*** Available data

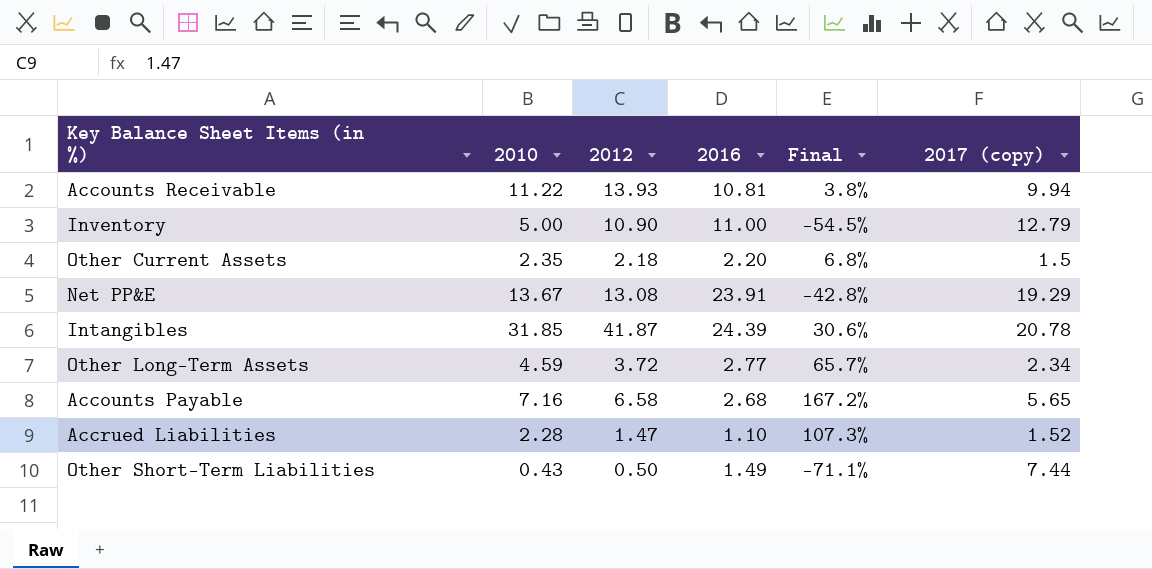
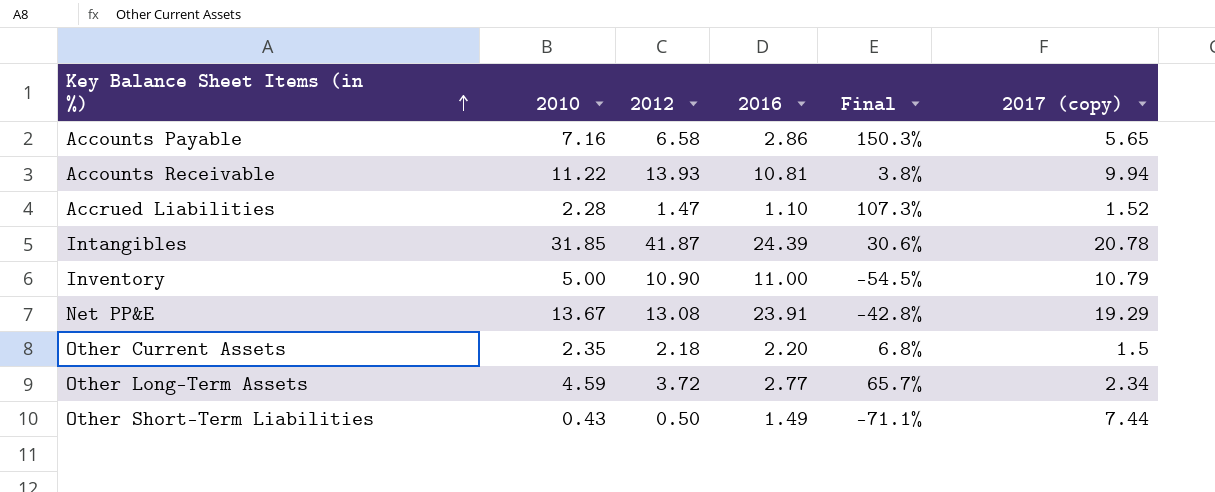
row order: none -> Key Balance Sheet Items (in %) ascending
Accounts Payable | 2016: 2.68 -> 2.86
Accounts Payable | Final: 167.2% -> 150.3%
Inventory | 2017 (copy): 12.79 -> 10.79

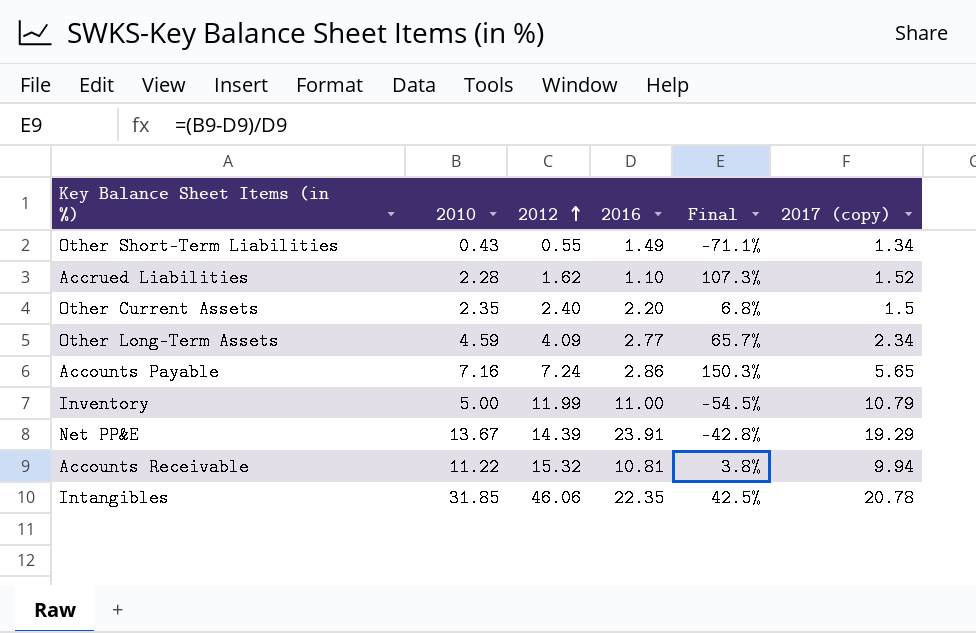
row order: Key Balance Sheet Items (in %) ascending -> 2012 ascending
Other Short-Term Liabilities | 2012: 0.50 -> 0.55
Other Short-Term Liabilities | 2017 (copy): 7.44 -> 1.34
Accrued Liabilities | 2012: 1.47 -> 1.62
Other Current Assets | 2012: 2.18 -> 2.40
Other Long-Term Assets | 2012: 3.72 -> 4.09
Accounts Payable | 2012: 6.58 -> 7.24
Inventory | 2012: 10.90 -> 11.99
Net PP&E | 2012: 13.08 -> 14.39
Accounts Receivable | 2012: 13.93 -> 15.32
Intangibles | 2012: 41.87 -> 46.06
Intangibles | 2016: 24.39 -> 22.35
Intangibles | Final: 30.6% -> 42.5%

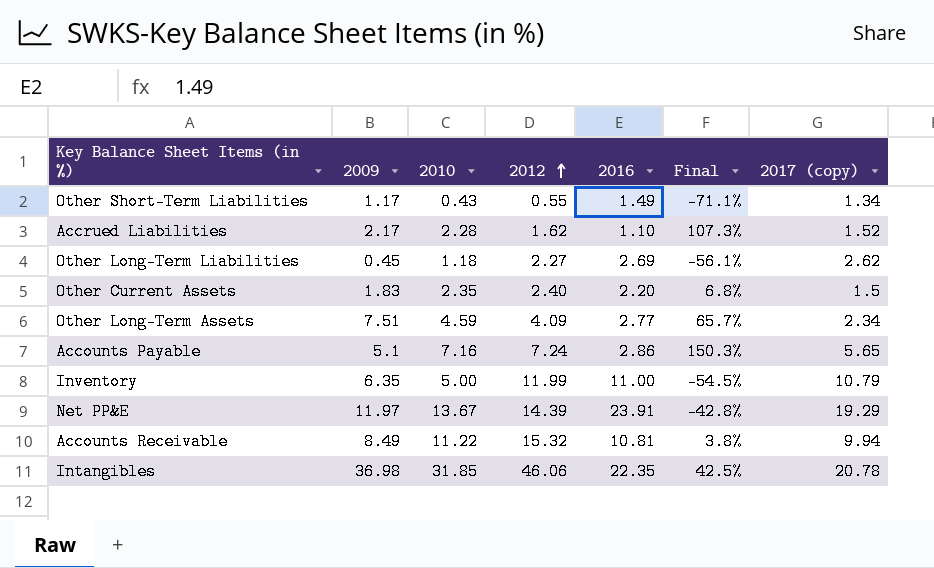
column 2009 | position: none -> 2
row Other Long-Term Liabilities: none -> 0.45 | 1.18 | 2.27 | 2.69 | -56.1% | 2.62

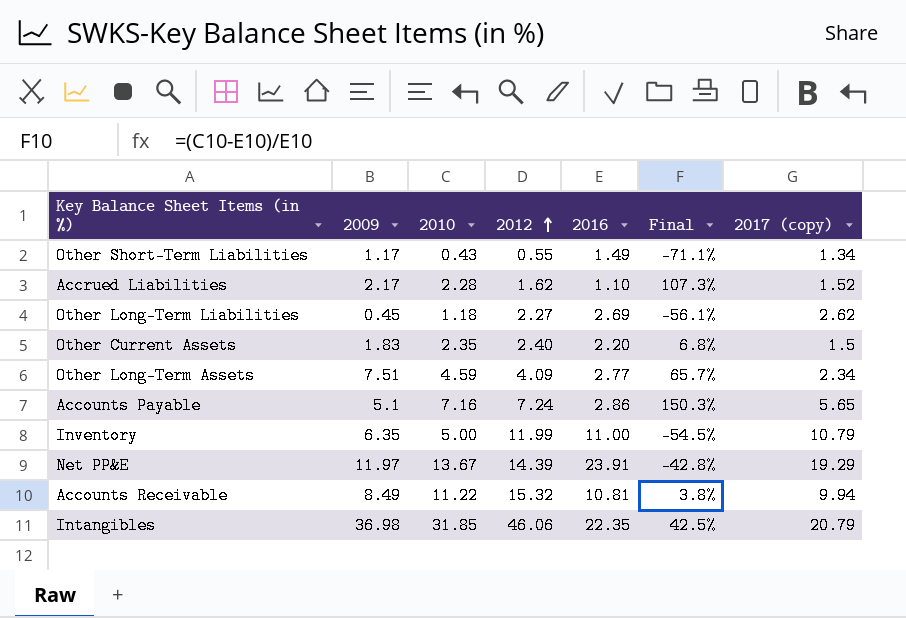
Intangibles | 2017 (copy): 20.78 -> 20.79

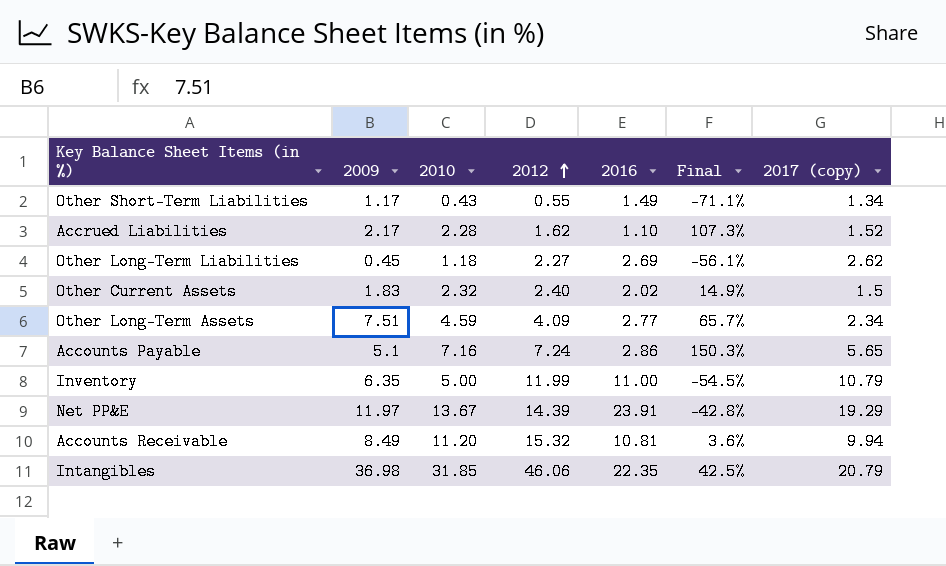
Other Current Assets | 2010: 2.35 -> 2.32
Other Current Assets | 2016: 2.20 -> 2.02
Other Current Assets | Final: 6.8% -> 14.9%
Accounts Receivable | 2010: 11.22 -> 11.20
Accounts Receivable | Final: 3.8% -> 3.6%

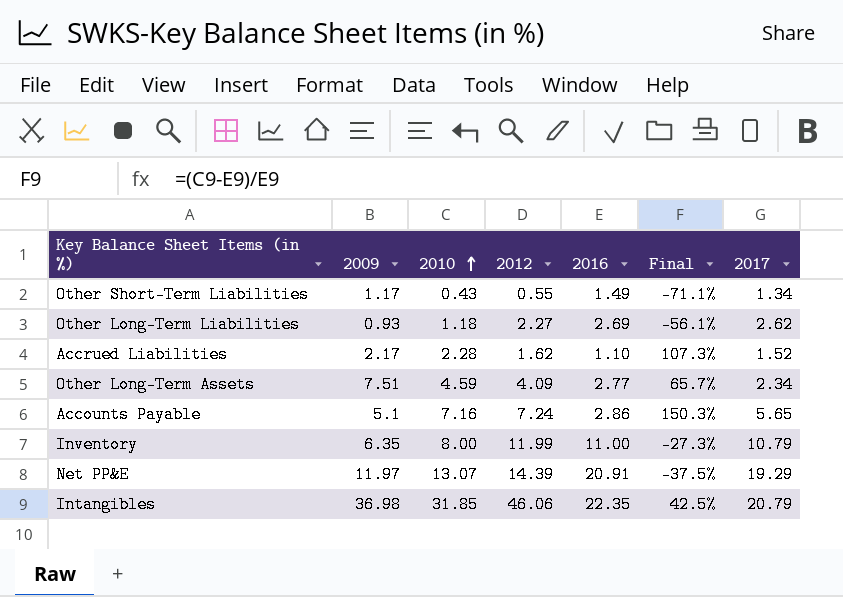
row order: 2012 ascending -> 2010 ascending
column name: 2017 (copy) -> 2017
row Other Current Assets: 1.83 | 2.32 | 2.40 | 2.02 | 14.9% | 1.5 -> none
row Accounts Receivable: 8.49 | 11.20 | 15.32 | 10.81 | 3.6% | 9.94 -> none
Other Long-Term Liabilities | 2009: 0.45 -> 0.93
Inventory | 2010: 5.00 -> 8.00
Inventory | Final: -54.5% -> -27.3%
Net PP&E | 2010: 13.67 -> 13.07
Net PP&E | 2016: 23.91 -> 20.91
Net PP&E | Final: -42.8% -> -37.5%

******

▶ [What to produce] Exactly as written, give the entries above again, with no images.

▶ [Exercise response]
row order: none -> Key Balance Sheet Items (in %) ascending
Accounts Payable | 2016: 2.68 -> 2.86
Accounts Payable | Final: 167.2% -> 150.3%
Inventory | 2017 (copy): 12.79 -> 10.79

row order: Key Balance Sheet Items (in %) ascending -> 2012 ascending
Other Short-Term Liabilities | 2012: 0.50 -> 0.55
Other Short-Term Liabilities | 2017 (copy): 7.44 -> 1.34
Accrued Liabilities | 2012: 1.47 -> 1.62
Other Current Assets | 2012: 2.18 -> 2.40
Other Long-Term Assets | 2012: 3.72 -> 4.09
Accounts Payable | 2012: 6.58 -> 7.24
Inventory | 2012: 10.90 -> 11.99
Net PP&E | 2012: 13.08 -> 14.39
Accounts Receivable | 2012: 13.93 -> 15.32
Intangibles | 2012: 41.87 -> 46.06
Intangibles | 2016: 24.39 -> 22.35
Intangibles | Final: 30.6% -> 42.5%

column 2009 | position: none -> 2
row Other Long-Term Liabilities: none -> 0.45 | 1.18 | 2.27 | 2.69 | -56.1% | 2.62

Intangibles | 2017 (copy): 20.78 -> 20.79

Other Current Assets | 2010: 2.35 -> 2.32
Other Current Assets | 2016: 2.20 -> 2.02
Other Current Assets | Final: 6.8% -> 14.9%
Accounts Receivable | 2010: 11.22 -> 11.20
Accounts Receivable | Final: 3.8% -> 3.6%

row order: 2012 ascending -> 2010 ascending
column name: 2017 (copy) -> 2017
row Other Current Assets: 1.83 | 2.32 | 2.40 | 2.02 | 14.9% | 1.5 -> none
row Accounts Receivable: 8.49 | 11.20 | 15.32 | 10.81 | 3.6% | 9.94 -> none
Other Long-Term Liabilities | 2009: 0.45 -> 0.93
Inventory | 2010: 5.00 -> 8.00
Inventory | Final: -54.5% -> -27.3%
Net PP&E | 2010: 13.67 -> 13.07
Net PP&E | 2016: 23.91 -> 20.91
Net PP&E | Final: -42.8% -> -37.5%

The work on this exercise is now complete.